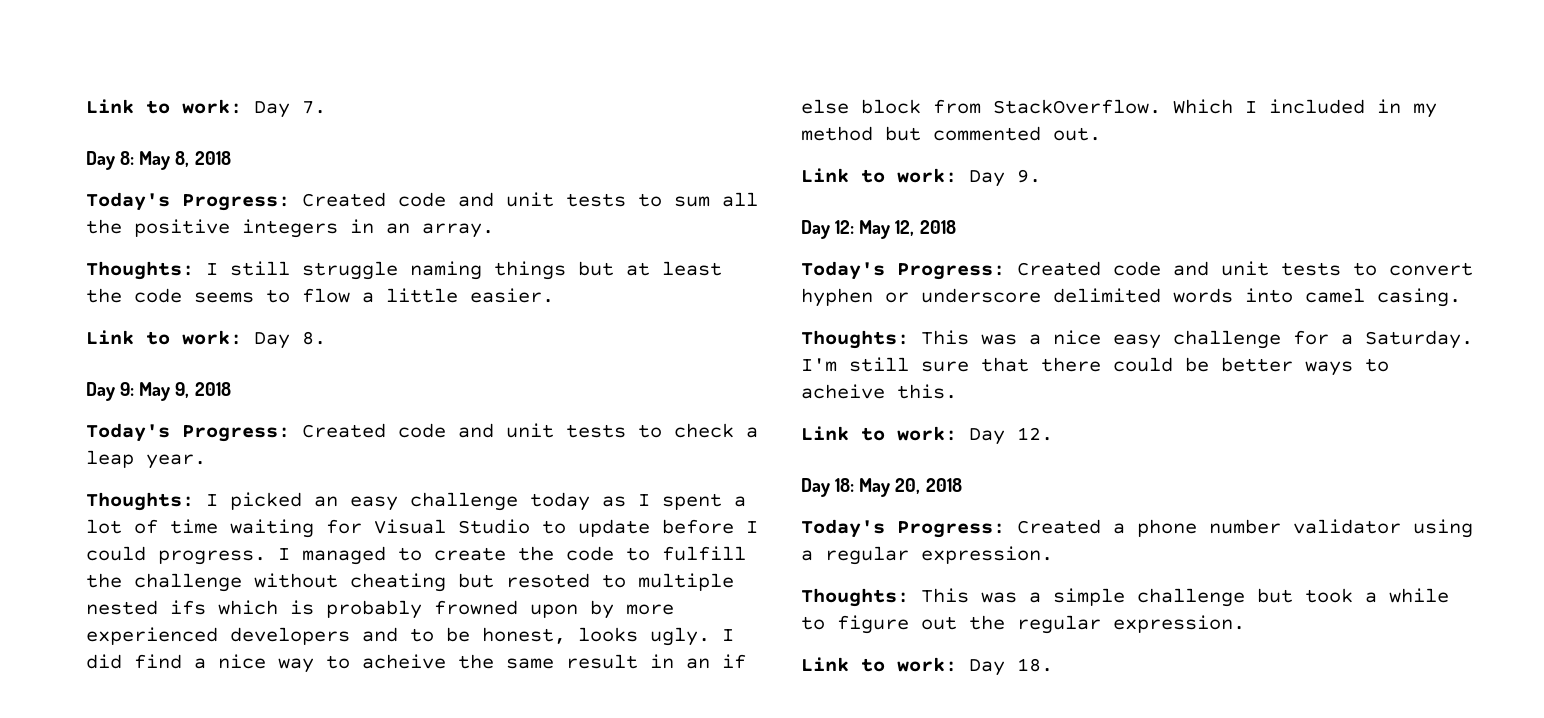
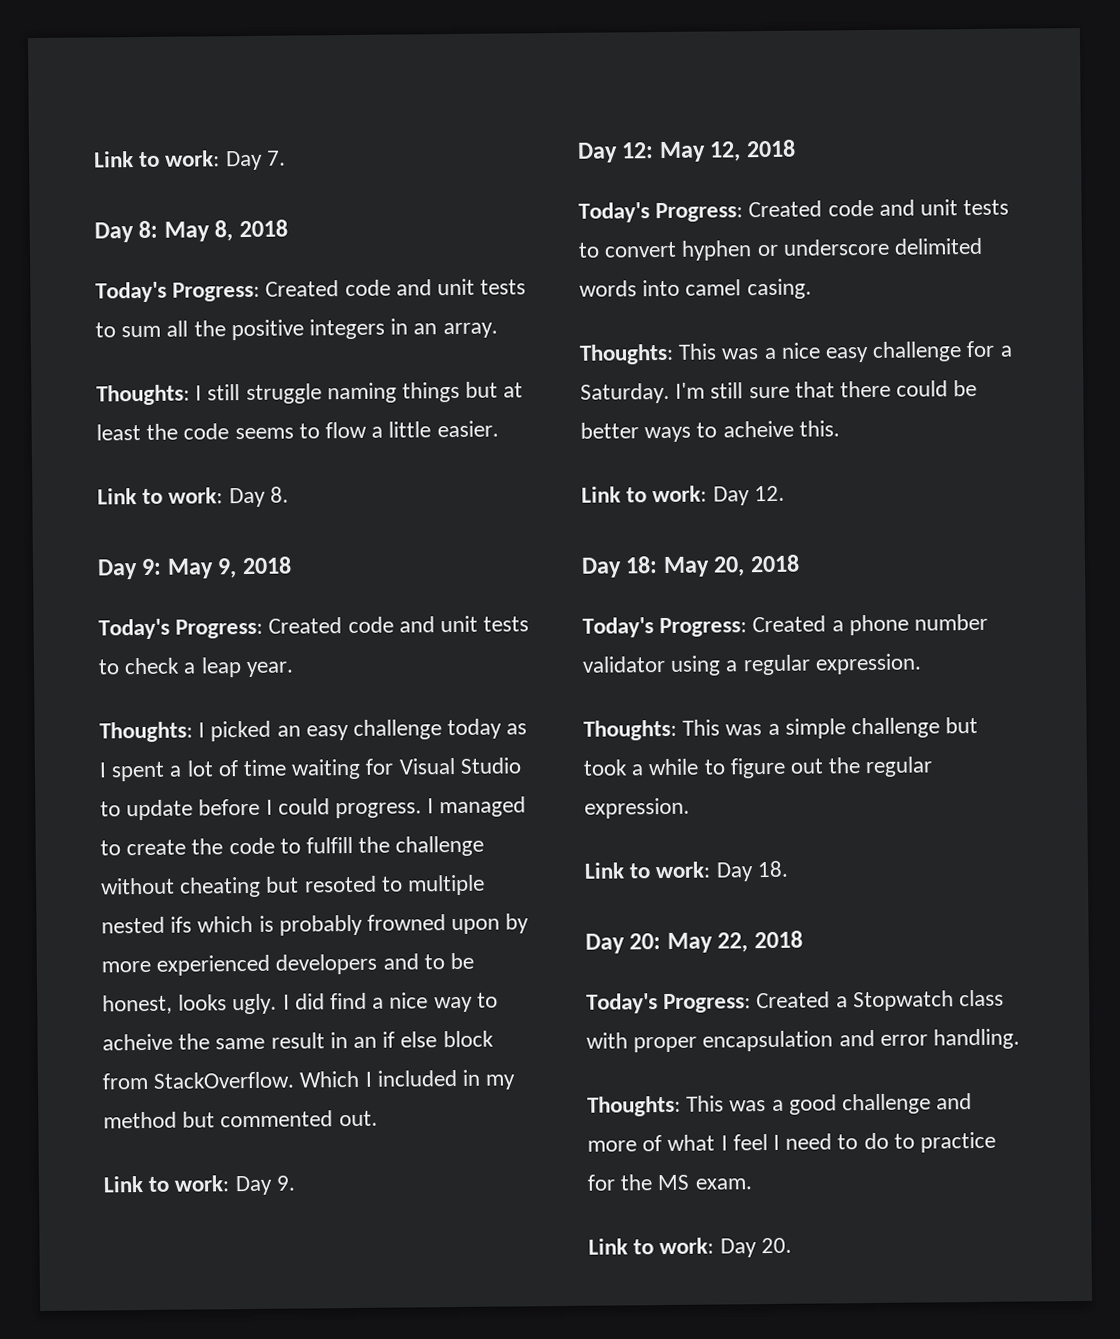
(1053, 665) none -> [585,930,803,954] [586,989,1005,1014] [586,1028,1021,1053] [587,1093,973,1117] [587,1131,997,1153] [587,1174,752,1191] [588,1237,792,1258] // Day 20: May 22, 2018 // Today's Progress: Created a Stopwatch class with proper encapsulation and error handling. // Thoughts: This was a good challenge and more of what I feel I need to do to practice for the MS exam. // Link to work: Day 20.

...

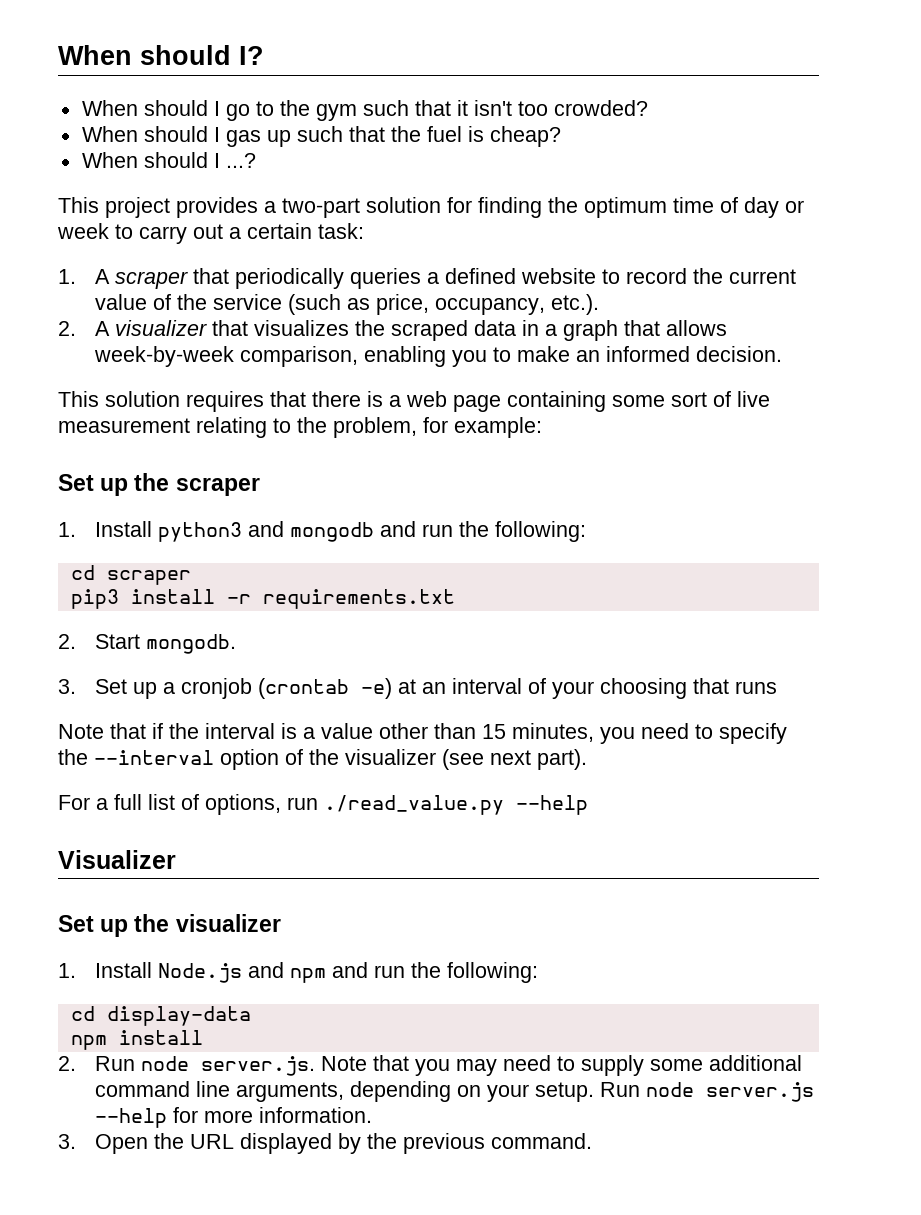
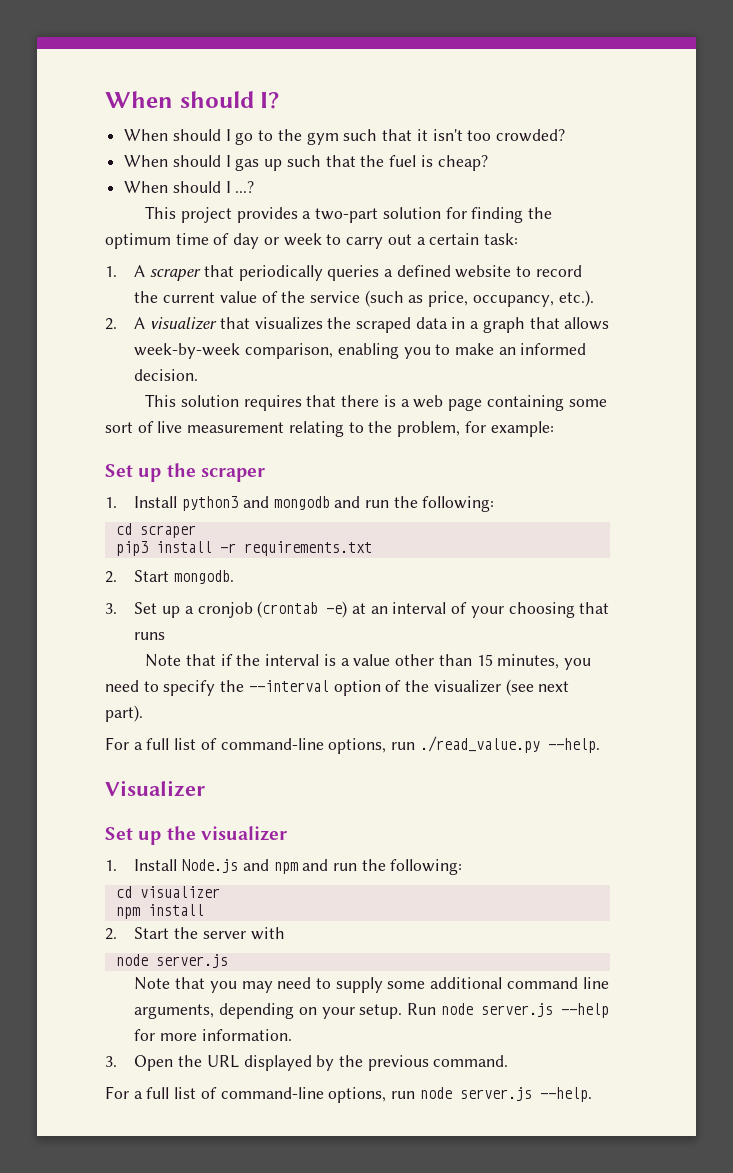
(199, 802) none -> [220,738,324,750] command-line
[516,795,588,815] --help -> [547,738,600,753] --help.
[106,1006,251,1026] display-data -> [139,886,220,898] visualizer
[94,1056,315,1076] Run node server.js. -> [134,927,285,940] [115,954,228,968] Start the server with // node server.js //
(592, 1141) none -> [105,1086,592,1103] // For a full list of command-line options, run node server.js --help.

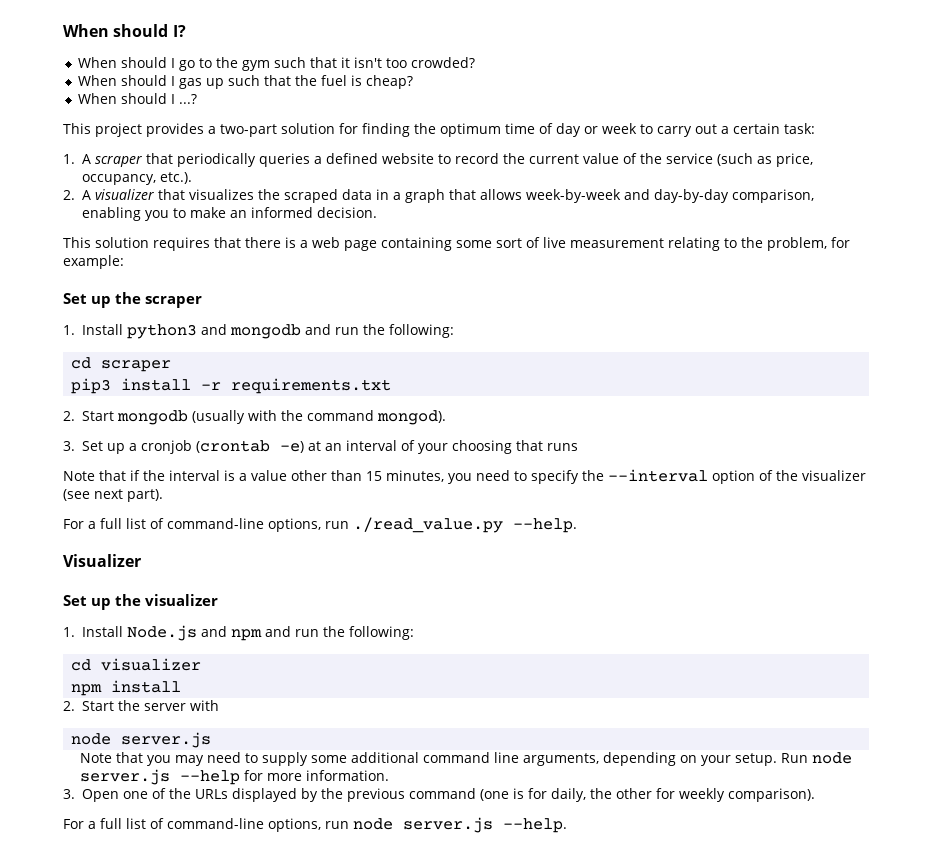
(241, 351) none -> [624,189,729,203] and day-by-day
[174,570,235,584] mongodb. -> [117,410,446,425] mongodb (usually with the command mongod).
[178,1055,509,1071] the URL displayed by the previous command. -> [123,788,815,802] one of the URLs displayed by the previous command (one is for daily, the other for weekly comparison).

• PROBLEM
Copy the listing above exactly, but only from the line with "(199, 802) none" through the line with "[178,1055,509,1071] the URL", including those two lines and excluding any picture.

• RESULT OF THE TASK
(199, 802) none -> [220,738,324,750] command-line
[516,795,588,815] --help -> [547,738,600,753] --help.
[106,1006,251,1026] display-data -> [139,886,220,898] visualizer
[94,1056,315,1076] Run node server.js. -> [134,927,285,940] [115,954,228,968] Start the server with // node server.js //
(592, 1141) none -> [105,1086,592,1103] // For a full list of command-line options, run node server.js --help.

(241, 351) none -> [624,189,729,203] and day-by-day
[174,570,235,584] mongodb. -> [117,410,446,425] mongodb (usually with the command mongod).
[178,1055,509,1071] the URL displayed by the previous command. -> [123,788,815,802] one of the URLs displayed by the previous command (one is for daily, the other for weekly comparison).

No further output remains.